- Colfax Colfax
- Coordinates: 36°06′45″N 80°00′52″W﻿ / ﻿36.11250°N 80.01444°W
- Country: United States
- State: North Carolina
- County: Guilford
- Named after: Schuyler Colfax
- Elevation: 965 ft (294 m)
- Time zone: UTC-5 (Eastern (EST))
- • Summer (DST): UTC-4 (EDT)
- ZIP Code: 27235
- GNIS feature ID: 983372

= Colfax, North Carolina =

Colfax is a small unincorporated community located in Guilford County, North Carolina, United States. It is located in the western part of the county. The population in 2010 was 4,136.

The community is a suburb of Greensboro and High Point and is located in the center of the Piedmont Triad. Its main attraction is the Robert G. Shaw Piedmont Triad Farmers Market, where people shop for fresh food from local farmers. Its main school is Colfax Elementary, which is part of the Guilford County School System. It is also the location of one of fifteen Piano and Organ Distributors, one of the largest piano sellers in the country.

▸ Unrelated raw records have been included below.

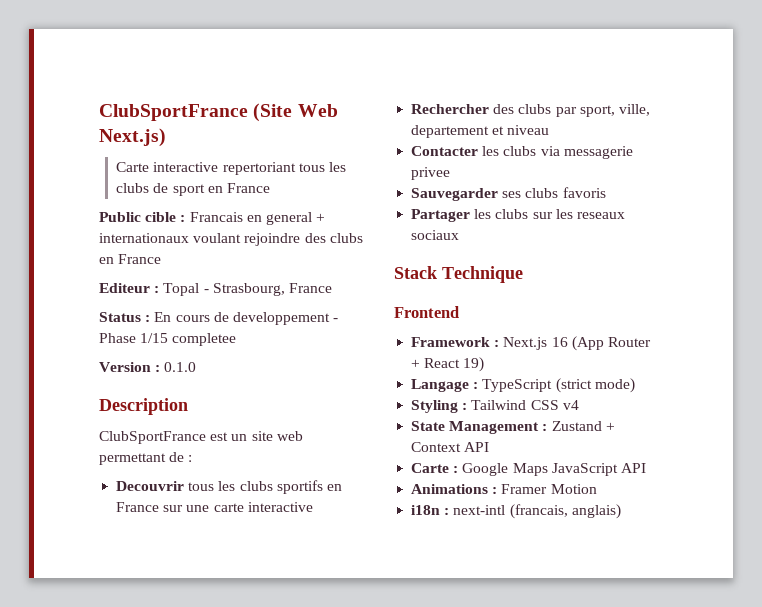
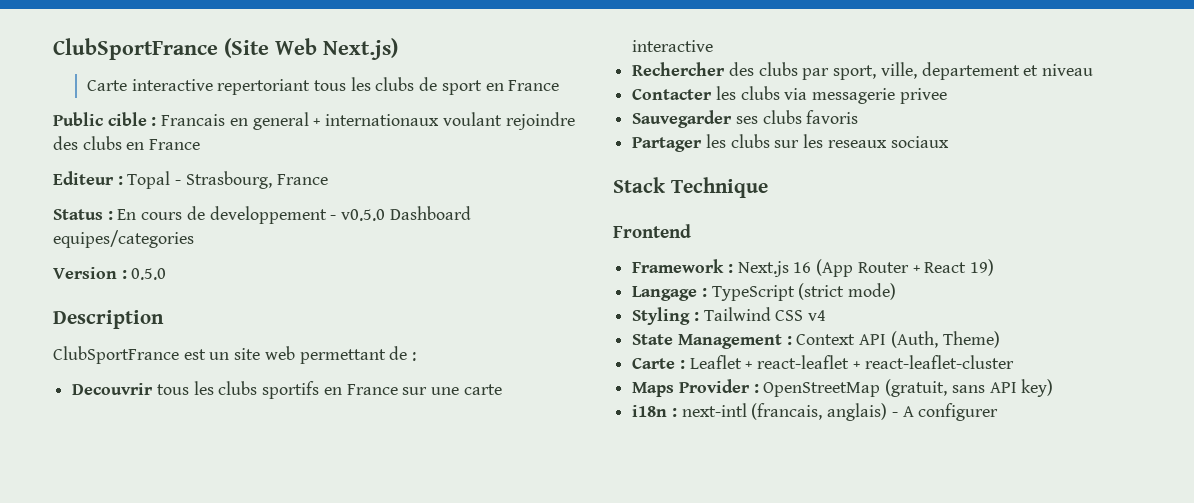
- Status : En cours de developpement - Phase 1/15 completee
+ Status : En cours de developpement - v0.5.0 Dashboard equipes/categories
- Version : 0.1.0
+ Version : 0.5.0
- State Management : Zustand + Context API
+ State Management : Context API (Auth, Theme)
- Carte : Google Maps JavaScript API
- Animations : Framer Motion
+ Carte : Leaflet + react-leaflet + react-leaflet-cluster
+ Maps Provider : OpenStreetMap (gratuit, sans API key)
- i18n : next-intl (francais, anglais)
+ i18n : next-intl (francais, anglais) - A configurer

In 2000, the community attempted to incorporate, but failed after a joint commission found that the proposed limits were not sufficient for incorporation under North Carolina law, lacking under the population density requirement. On June 30, 2008, the city of Greensboro annexed the main part of Colfax into the city limits and in 2010 the City of High Point annexed Southern portions of the area, though some of Colfax is still unincorporated.

==History==
The Col. Isaac Beeson House, Endsley-Morgan House, and Shaw-Cude House are listed on the National Register of Historic Places.

== Attractions ==
Colfax was home to the Colfax Persimmon Festival, which held its 14th and final annual event in October 2021. The gathering was held on a historic farm on N. Bunker Hill Road, north of the main road through town.

Triad Park, which splits the border between Guilford County and Forsyth County, is a popular destination for outdoor activities and gatherings.

==Climate==
The climate in this area is characterized by relatively high temperatures and evenly distributed precipitation throughout the year. According to the Köppen Climate Classification system, Colfax has a Humid subtropical climate, abbreviated "Cfa" on climate maps.